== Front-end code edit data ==
------

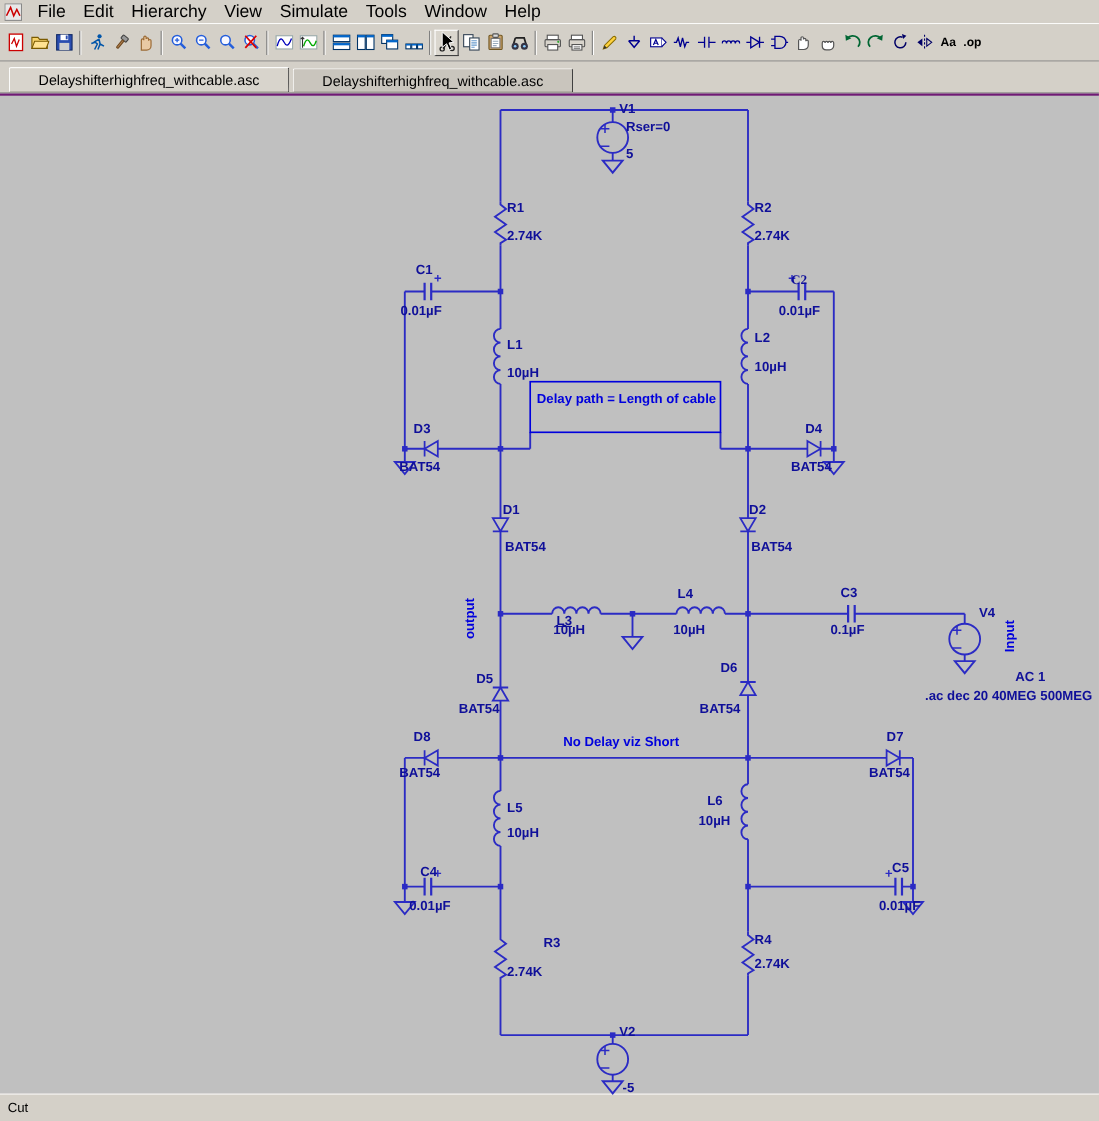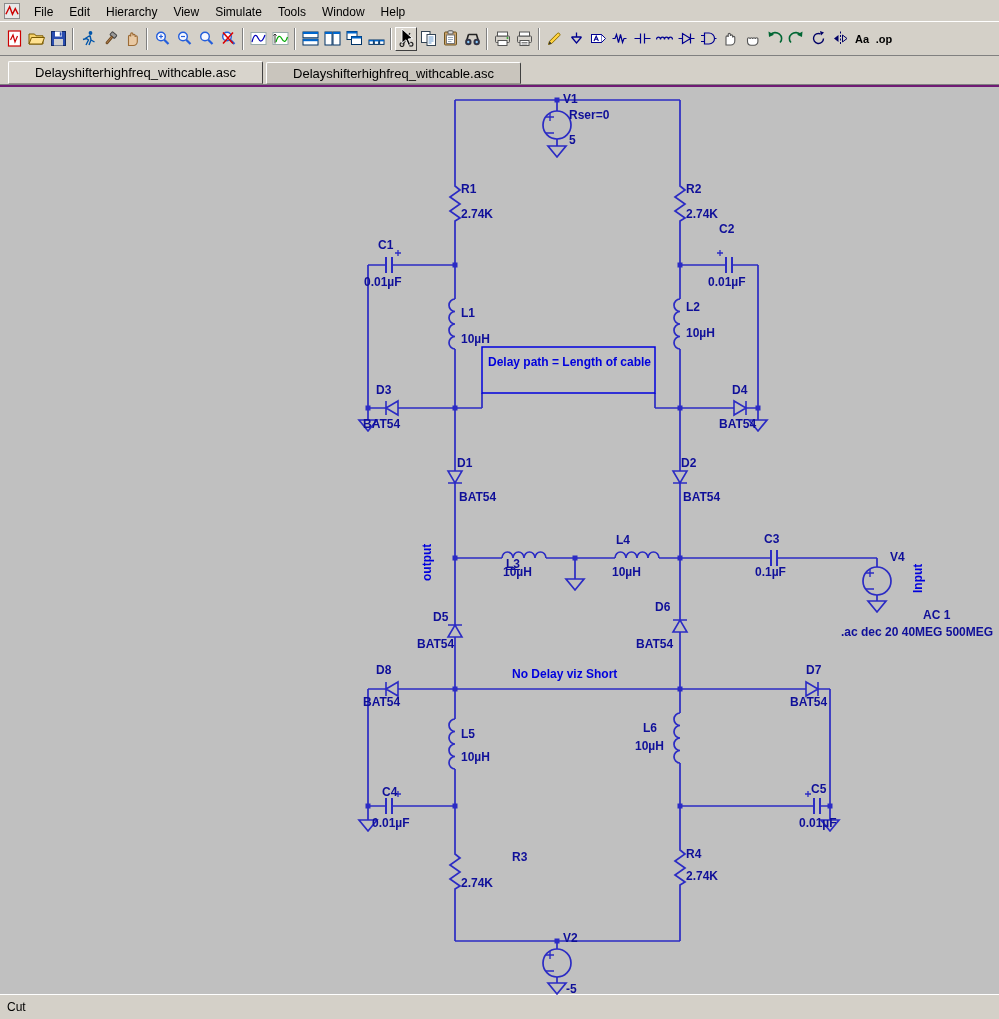--- a/index.html
+++ b/index.html
@@ -17,7 +17,7 @@
   }
   .app-icon{ width:18px; height:16px; display:inline-flex; margin-right:4px; }
   .app-icon svg{ width:16px; height:16px; }
-  .menu-item{ font-size:12px; color:#000; padding:2px 8px; cursor:default; }
+  .menu-item{ font-size:16px; color:#000; padding:2px 8px; cursor:default; }
   
   .toolbar{
     height:34px; display:flex; align-items:center;

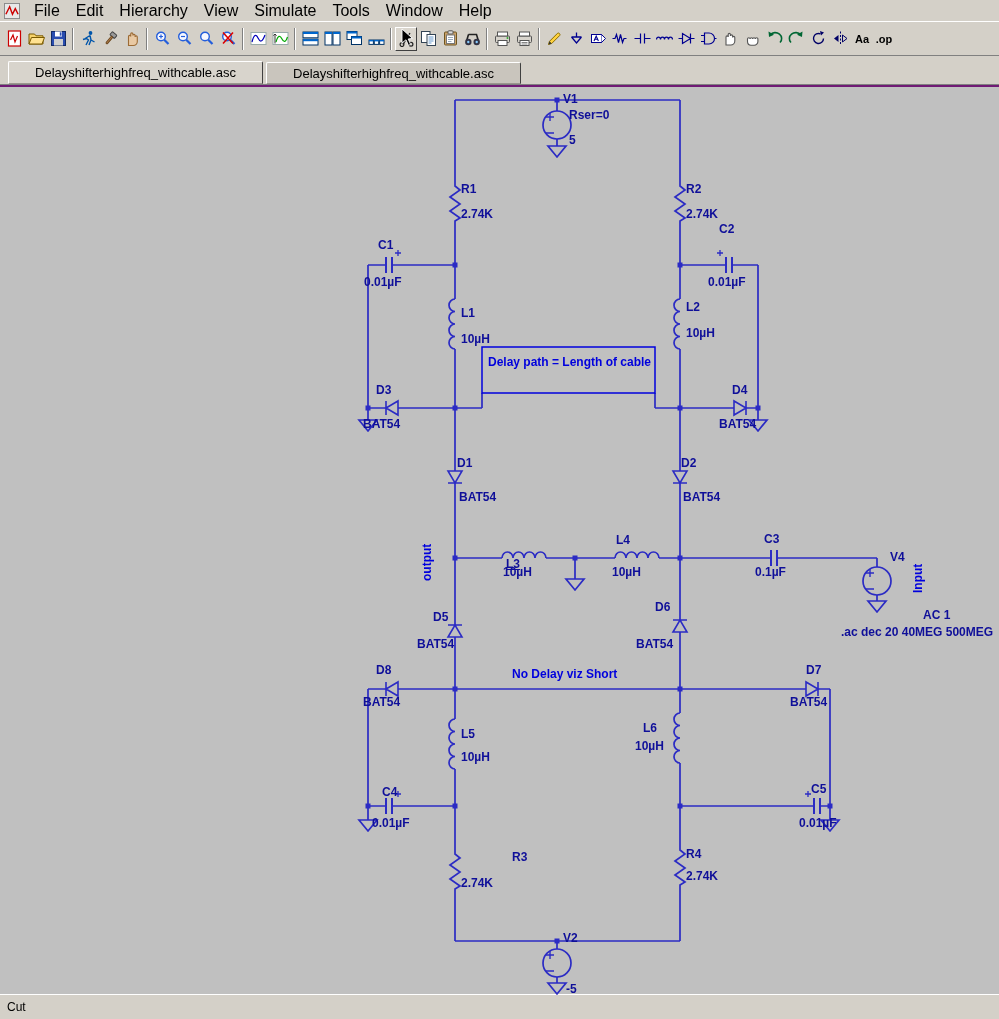--- a/index.html
+++ b/index.html
@@ -473,7 +473,7 @@
       <div class="sch-text" style="left: 686px; top: 121px;">2.74K</div>
       <div class="sch-text" style="left: 378px; top: 152px;">C1</div>
       <div class="sch-text" style="left: 364px; top: 189px;">0.01µF</div>
-      <div class="sch-text" style="left: 719px; top: 136px;">C2</div>
+      <div class="sch-text" style="left: 719px; top: 161px; font-family: Liberation Serif, serif;">C2</div>
       <div class="sch-text" style="left: 708px; top: 189px;">0.01µF</div>
       <div class="sch-text" style="left: 461px; top: 220px;">L1</div>
       <div class="sch-text" style="left: 461px; top: 246px;">10µH</div>

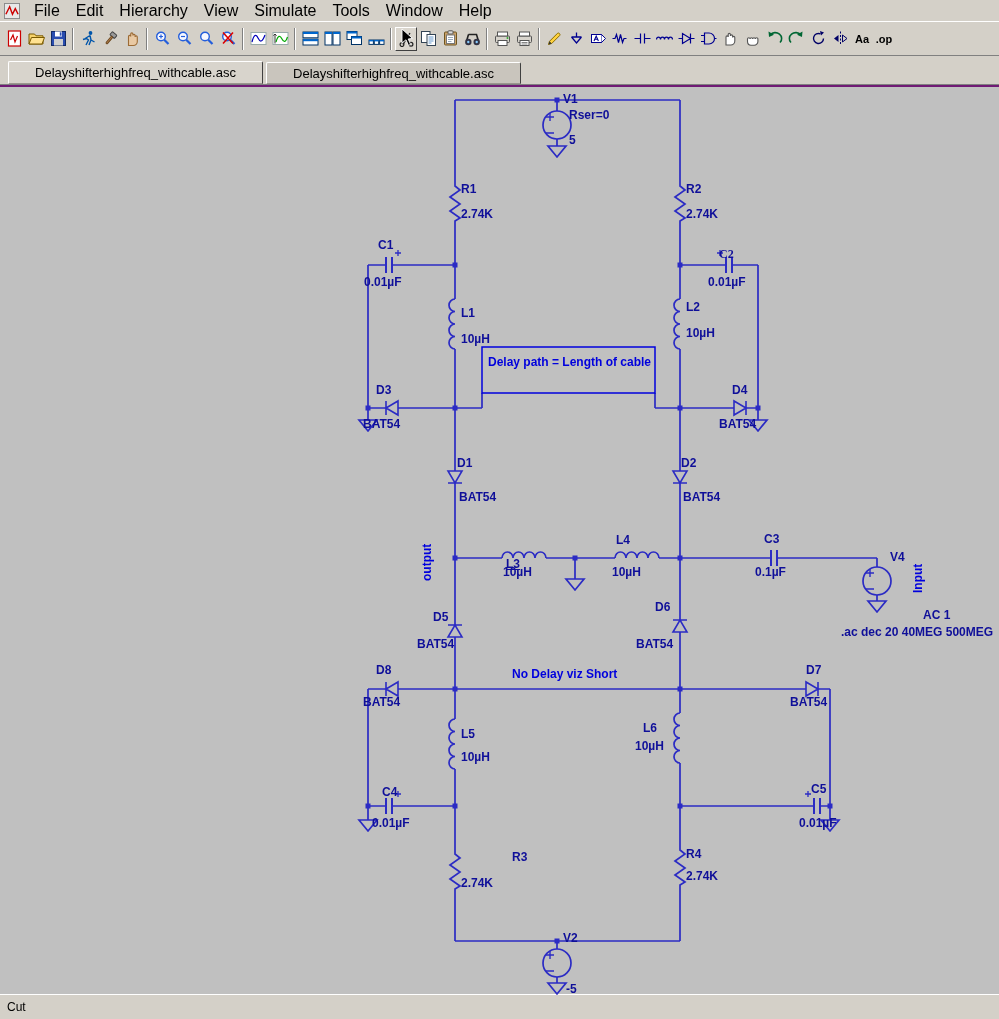--- a/index.html
+++ b/index.html
@@ -516,7 +516,7 @@
       <div class="sch-text" style="left: 372px; top: 730px;">0.01µF</div>
       <div class="sch-text" style="left: 811px; top: 696px;">C5</div>
       <div class="sch-text" style="left: 799px; top: 730px;">0.01µF</div>
-      <div class="sch-text" style="left: 479px; top: 764px; padding-left: 33px;">R3</div>
+      <div class="sch-text" style="left: 461px; top: 764px; padding-left: 33px;">R3</div>
       <div class="sch-text" style="left: 461px; top: 790px;">2.74K</div>
       <div class="sch-text" style="left: 686px; top: 761px;">R4</div>
       <div class="sch-text" style="left: 686px; top: 783px;">2.74K</div>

------

== Task to complete ==
Begin at the line containing "-473,7 +473,7 @@" and stop at the final line of the data. Retype those lines exactly, without the pictures.

== Solution to this problem ==
@@ -473,7 +473,7 @@
       <div class="sch-text" style="left: 686px; top: 121px;">2.74K</div>
       <div class="sch-text" style="left: 378px; top: 152px;">C1</div>
       <div class="sch-text" style="left: 364px; top: 189px;">0.01µF</div>
-      <div class="sch-text" style="left: 719px; top: 136px;">C2</div>
+      <div class="sch-text" style="left: 719px; top: 161px; font-family: Liberation Serif, serif;">C2</div>
       <div class="sch-text" style="left: 708px; top: 189px;">0.01µF</div>
       <div class="sch-text" style="left: 461px; top: 220px;">L1</div>
       <div class="sch-text" style="left: 461px; top: 246px;">10µH</div>

--- a/index.html
+++ b/index.html
@@ -516,7 +516,7 @@
       <div class="sch-text" style="left: 372px; top: 730px;">0.01µF</div>
       <div class="sch-text" style="left: 811px; top: 696px;">C5</div>
       <div class="sch-text" style="left: 799px; top: 730px;">0.01µF</div>
-      <div class="sch-text" style="left: 479px; top: 764px; padding-left: 33px;">R3</div>
+      <div class="sch-text" style="left: 461px; top: 764px; padding-left: 33px;">R3</div>
       <div class="sch-text" style="left: 461px; top: 790px;">2.74K</div>
       <div class="sch-text" style="left: 686px; top: 761px;">R4</div>
       <div class="sch-text" style="left: 686px; top: 783px;">2.74K</div>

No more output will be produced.